_WORK ORDER:_
Give the number of lines in the data that hold the word "none", and nothing else.

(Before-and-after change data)
────────────────────

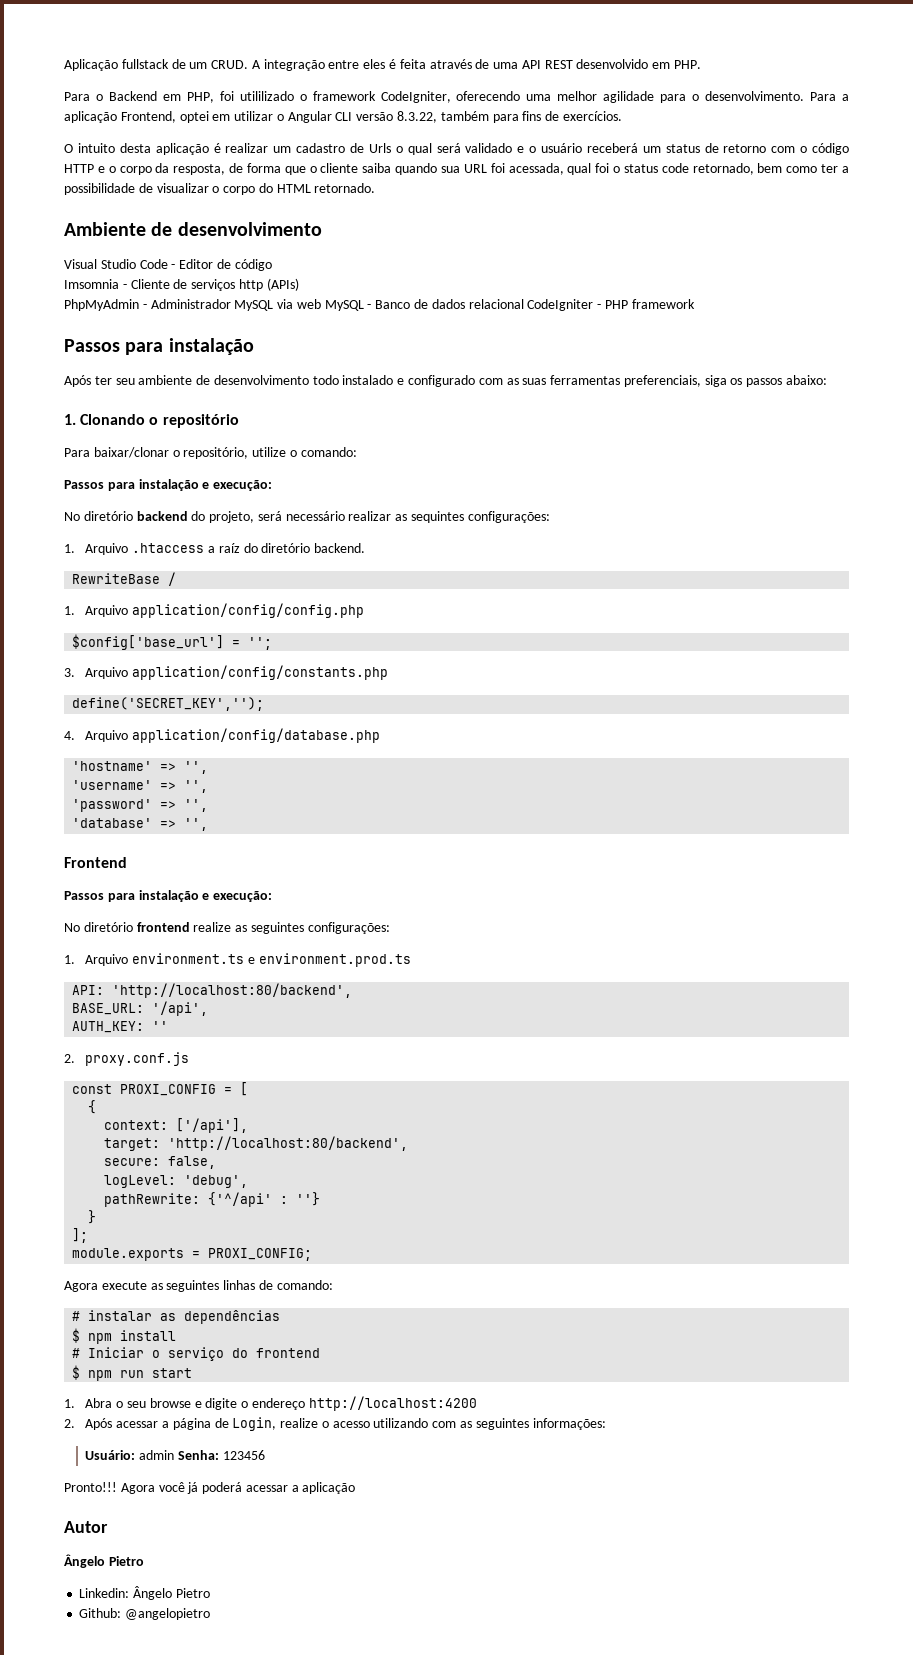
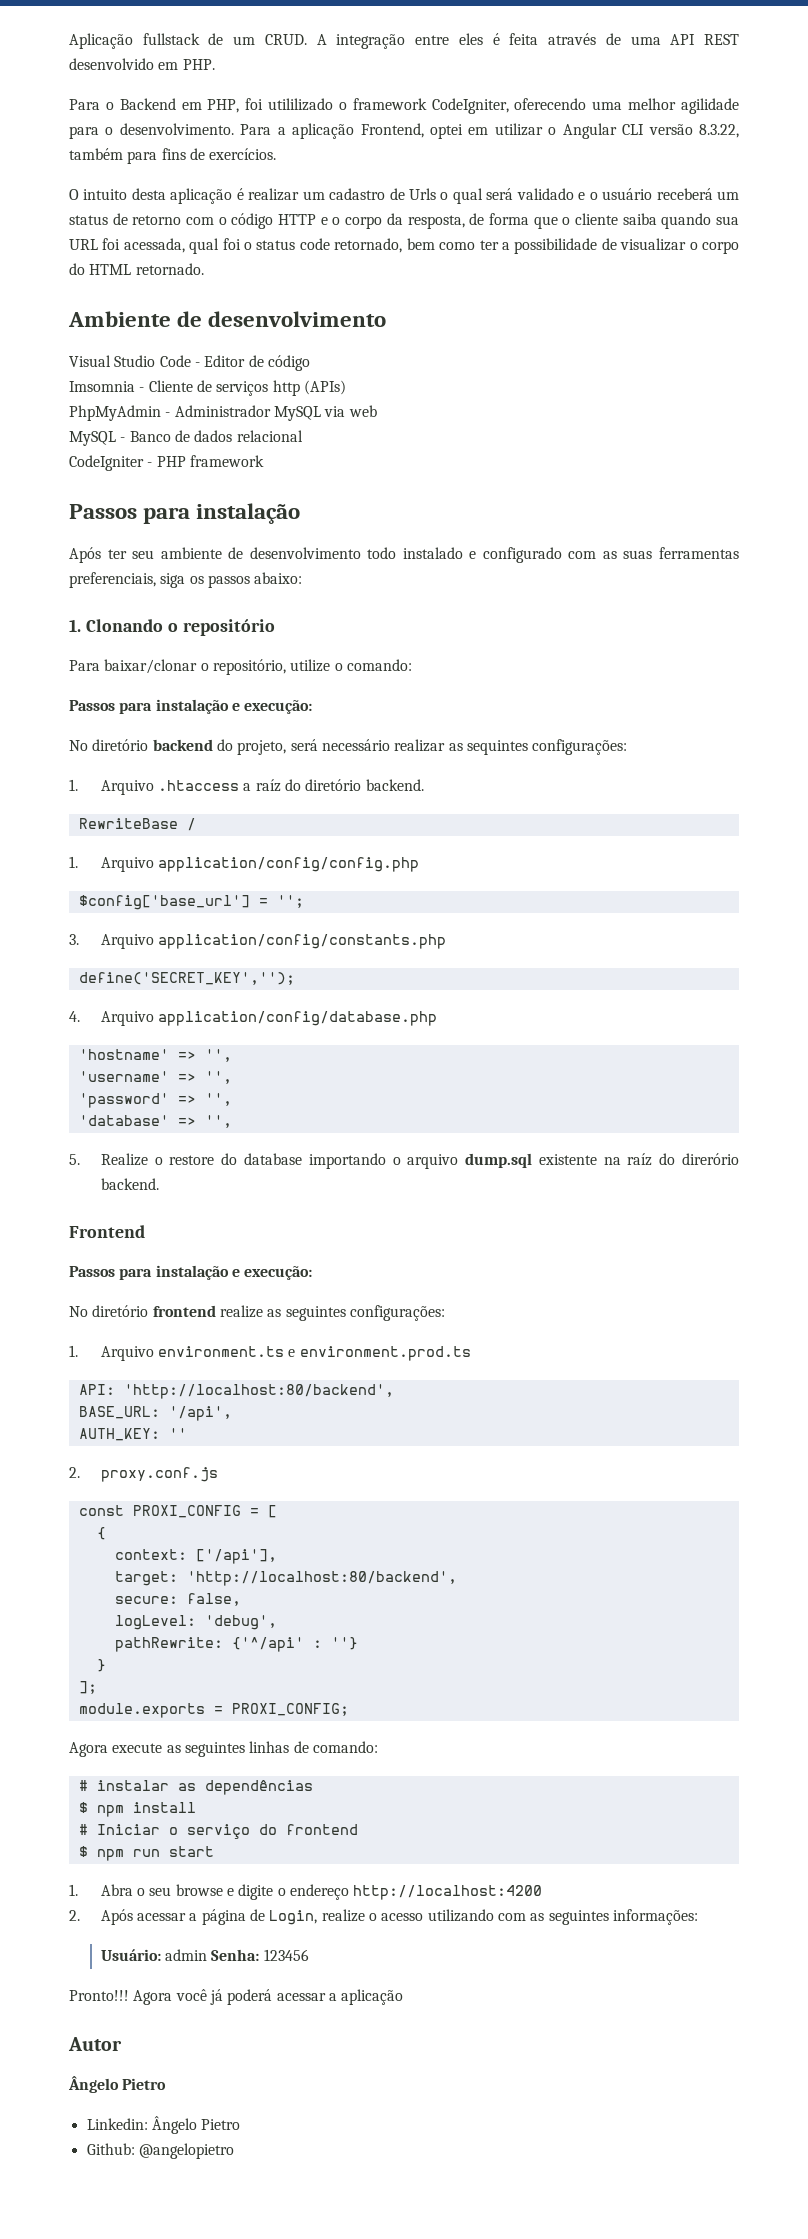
(321, 304) none -> (377, 411) //
(524, 304) none -> (303, 436) //
(209, 824) none -> [69,1153,740,1169] [100,1178,159,1190] // 5. Realize o restore do database importando o arquivo dump.sql existente na raíz do direrório backend.

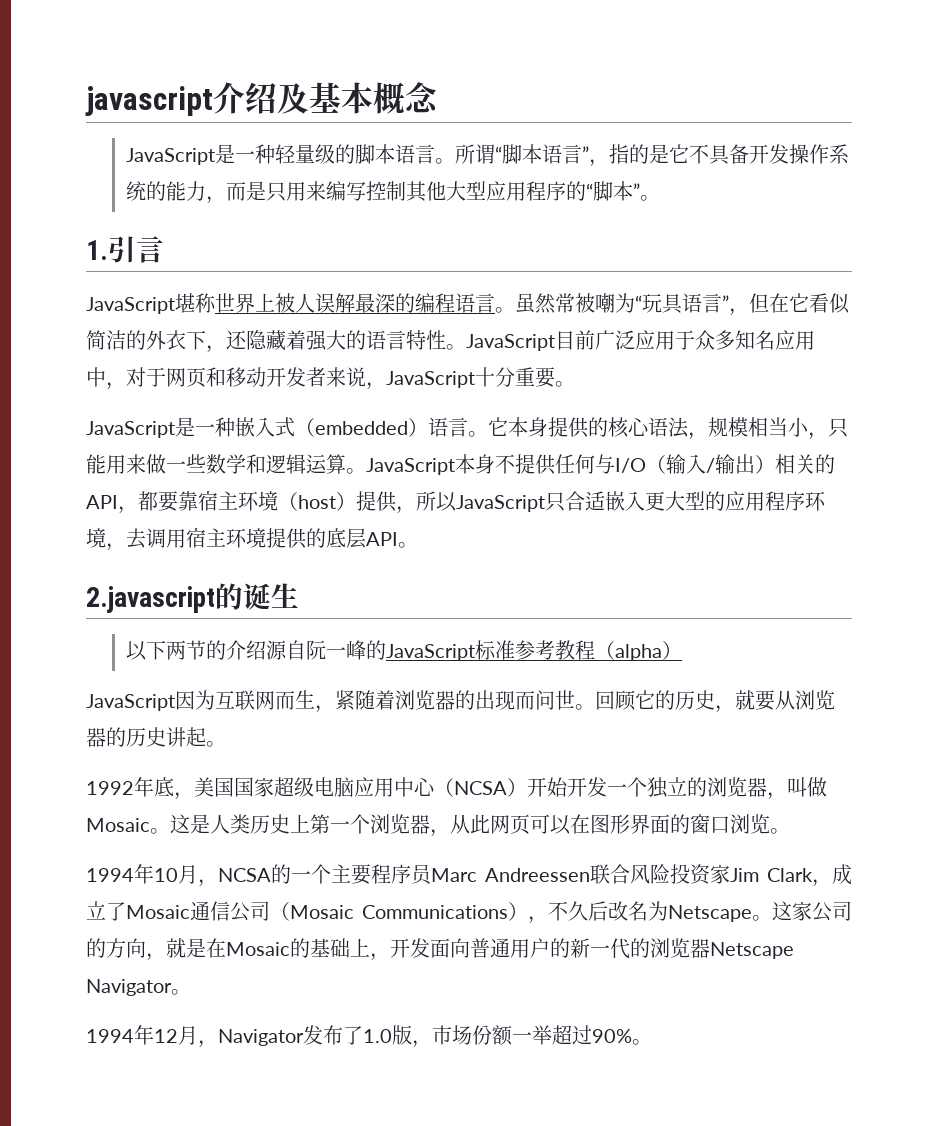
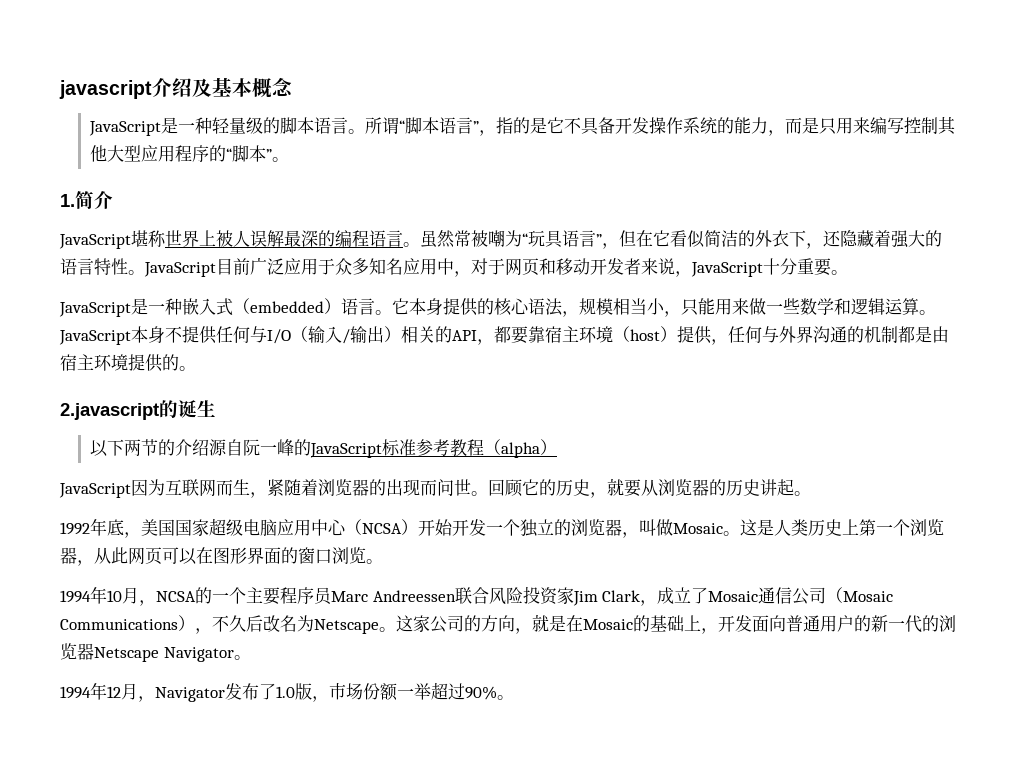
[108,236,164,263] 引言 -> [75,191,113,209] 简介
[416,491,826,512] [86,528,186,551] 所以JavaScript只合适嵌入更大型的应用程序环境，去调用 -> [728,326,949,343] 任何与外界沟通的机制都是由
[326,528,398,549] 底层API -> (179, 362) none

────────────────────

_ANSWER SPACE:_
4